--- Activity ---
Could you restate the data word for word and drop the pictures?

--- Before-and-after change data ---
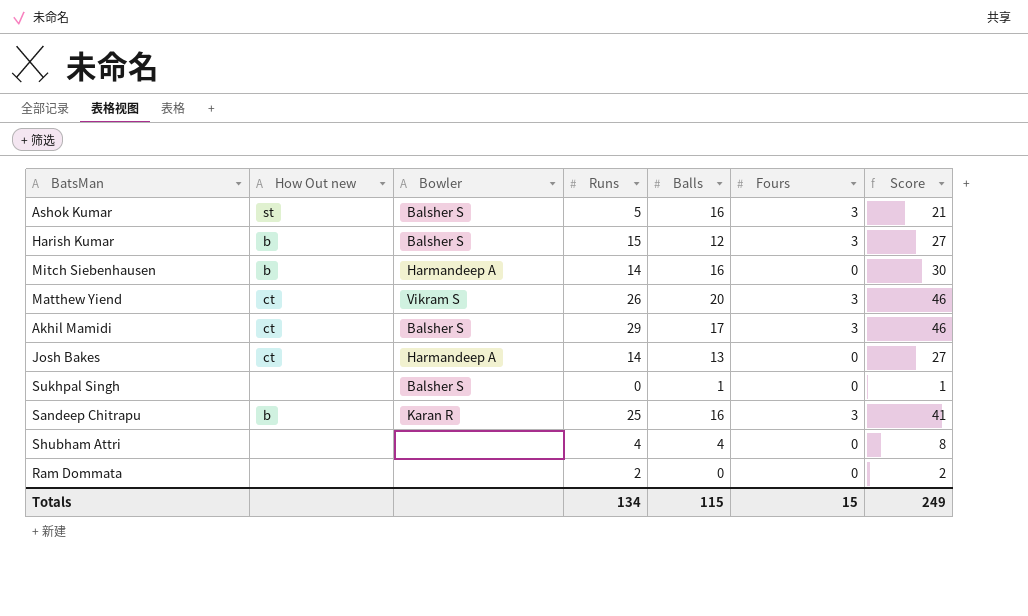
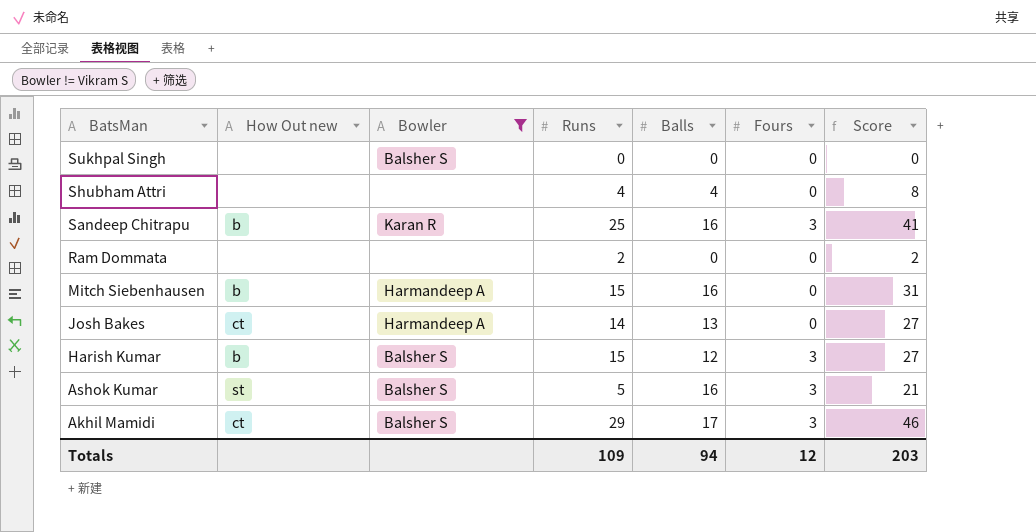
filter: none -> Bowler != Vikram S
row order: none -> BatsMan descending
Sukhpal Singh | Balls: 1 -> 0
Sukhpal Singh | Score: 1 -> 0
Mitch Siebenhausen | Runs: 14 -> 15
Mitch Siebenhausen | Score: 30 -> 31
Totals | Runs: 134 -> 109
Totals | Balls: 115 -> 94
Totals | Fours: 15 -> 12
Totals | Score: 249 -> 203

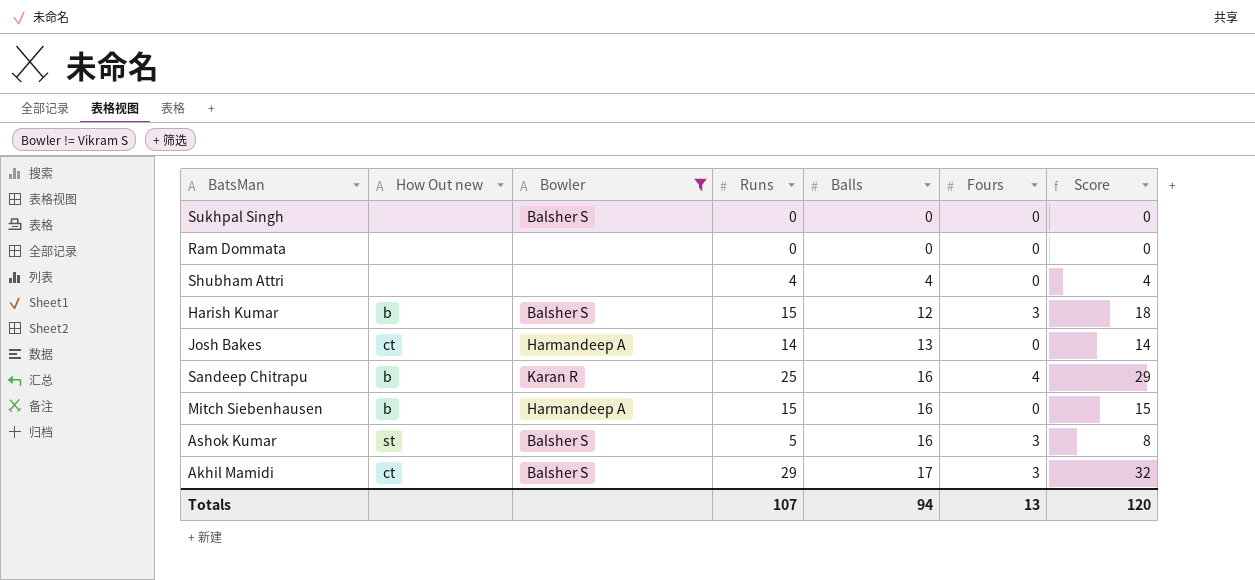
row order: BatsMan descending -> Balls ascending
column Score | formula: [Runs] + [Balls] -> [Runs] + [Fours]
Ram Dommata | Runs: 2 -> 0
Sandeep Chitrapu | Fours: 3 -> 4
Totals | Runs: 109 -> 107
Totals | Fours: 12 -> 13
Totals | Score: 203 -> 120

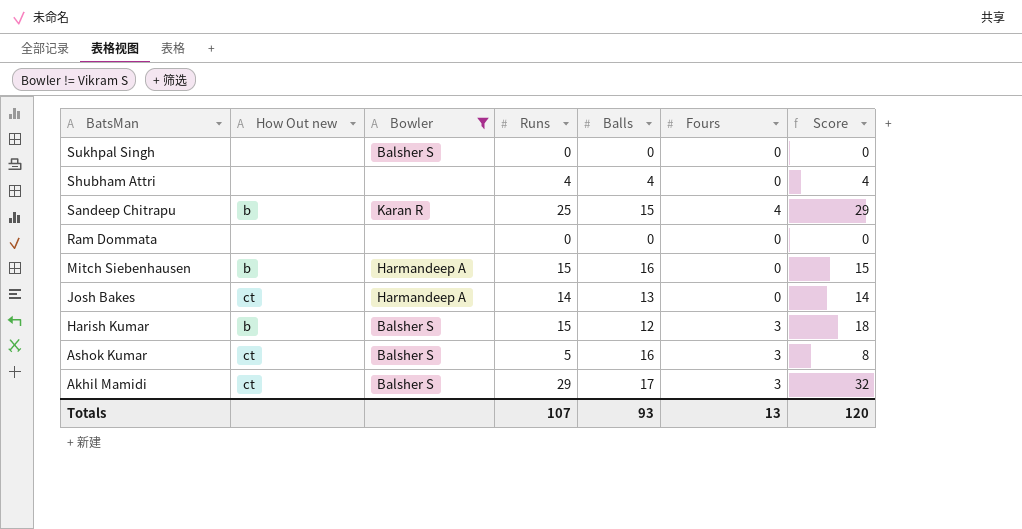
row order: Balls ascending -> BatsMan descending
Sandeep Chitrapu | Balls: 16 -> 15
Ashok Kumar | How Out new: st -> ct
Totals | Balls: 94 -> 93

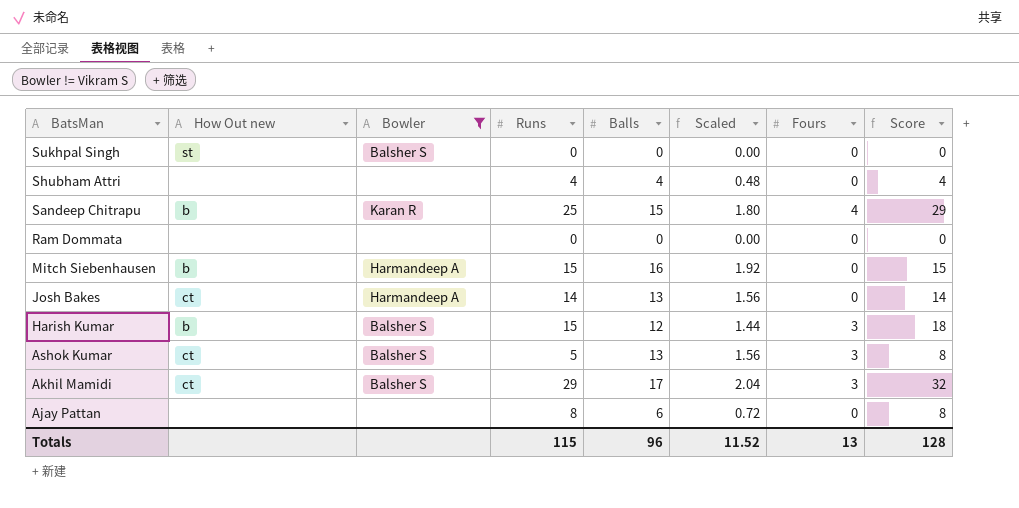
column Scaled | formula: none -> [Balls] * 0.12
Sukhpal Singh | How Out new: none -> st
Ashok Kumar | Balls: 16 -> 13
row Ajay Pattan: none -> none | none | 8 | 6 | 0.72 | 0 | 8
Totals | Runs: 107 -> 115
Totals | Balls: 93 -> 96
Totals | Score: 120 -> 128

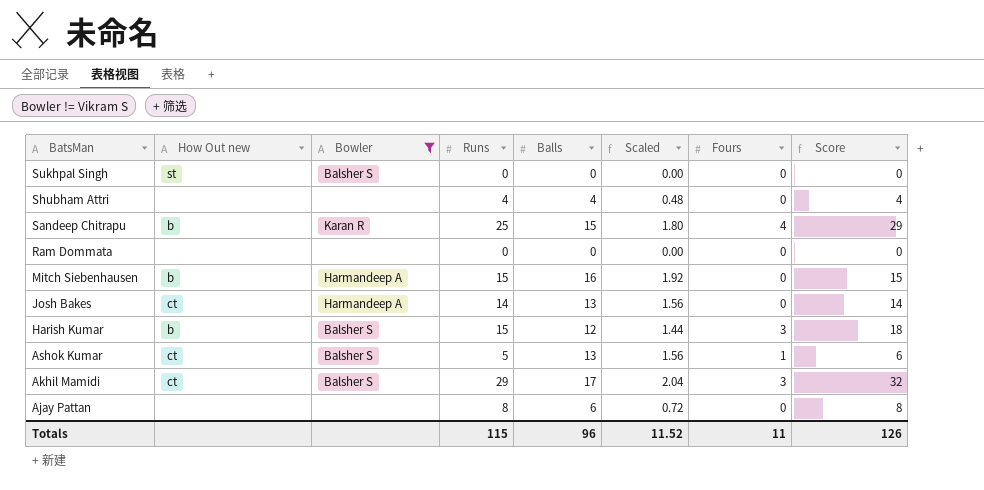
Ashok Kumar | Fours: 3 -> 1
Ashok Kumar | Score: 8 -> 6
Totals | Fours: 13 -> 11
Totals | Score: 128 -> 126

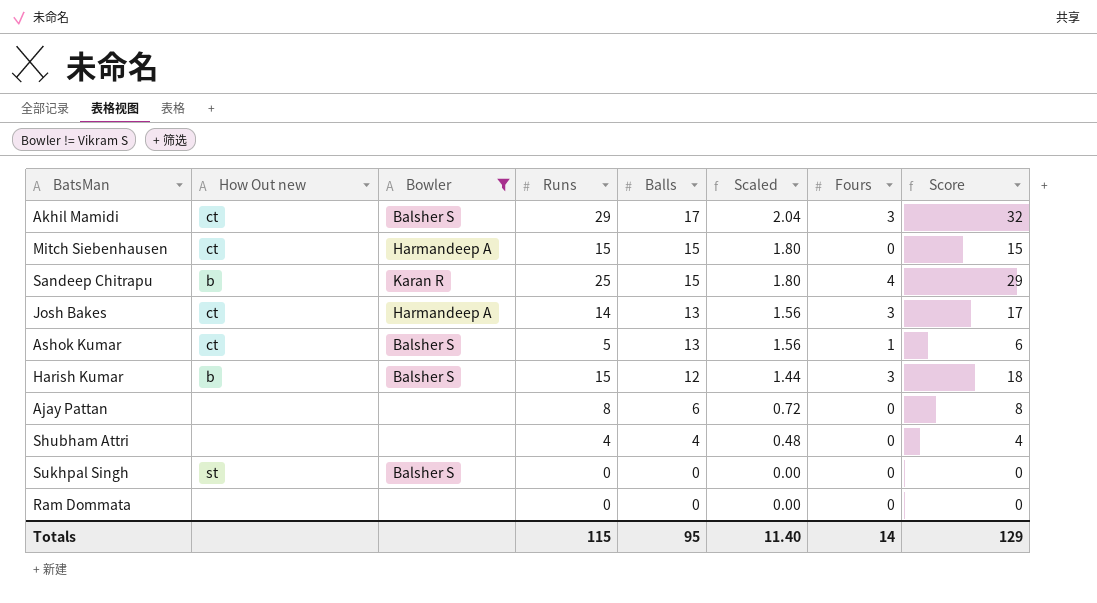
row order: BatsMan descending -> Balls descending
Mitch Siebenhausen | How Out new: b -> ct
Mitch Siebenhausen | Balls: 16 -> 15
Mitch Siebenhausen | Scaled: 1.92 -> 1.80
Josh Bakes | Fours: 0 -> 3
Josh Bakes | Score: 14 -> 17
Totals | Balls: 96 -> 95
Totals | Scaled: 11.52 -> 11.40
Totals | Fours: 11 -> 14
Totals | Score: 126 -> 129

--- Result for this exercise ---
filter: none -> Bowler != Vikram S
row order: none -> BatsMan descending
Sukhpal Singh | Balls: 1 -> 0
Sukhpal Singh | Score: 1 -> 0
Mitch Siebenhausen | Runs: 14 -> 15
Mitch Siebenhausen | Score: 30 -> 31
Totals | Runs: 134 -> 109
Totals | Balls: 115 -> 94
Totals | Fours: 15 -> 12
Totals | Score: 249 -> 203

row order: BatsMan descending -> Balls ascending
column Score | formula: [Runs] + [Balls] -> [Runs] + [Fours]
Ram Dommata | Runs: 2 -> 0
Sandeep Chitrapu | Fours: 3 -> 4
Totals | Runs: 109 -> 107
Totals | Fours: 12 -> 13
Totals | Score: 203 -> 120

row order: Balls ascending -> BatsMan descending
Sandeep Chitrapu | Balls: 16 -> 15
Ashok Kumar | How Out new: st -> ct
Totals | Balls: 94 -> 93

column Scaled | formula: none -> [Balls] * 0.12
Sukhpal Singh | How Out new: none -> st
Ashok Kumar | Balls: 16 -> 13
row Ajay Pattan: none -> none | none | 8 | 6 | 0.72 | 0 | 8
Totals | Runs: 107 -> 115
Totals | Balls: 93 -> 96
Totals | Score: 120 -> 128

Ashok Kumar | Fours: 3 -> 1
Ashok Kumar | Score: 8 -> 6
Totals | Fours: 13 -> 11
Totals | Score: 128 -> 126

row order: BatsMan descending -> Balls descending
Mitch Siebenhausen | How Out new: b -> ct
Mitch Siebenhausen | Balls: 16 -> 15
Mitch Siebenhausen | Scaled: 1.92 -> 1.80
Josh Bakes | Fours: 0 -> 3
Josh Bakes | Score: 14 -> 17
Totals | Balls: 96 -> 95
Totals | Scaled: 11.52 -> 11.40
Totals | Fours: 11 -> 14
Totals | Score: 126 -> 129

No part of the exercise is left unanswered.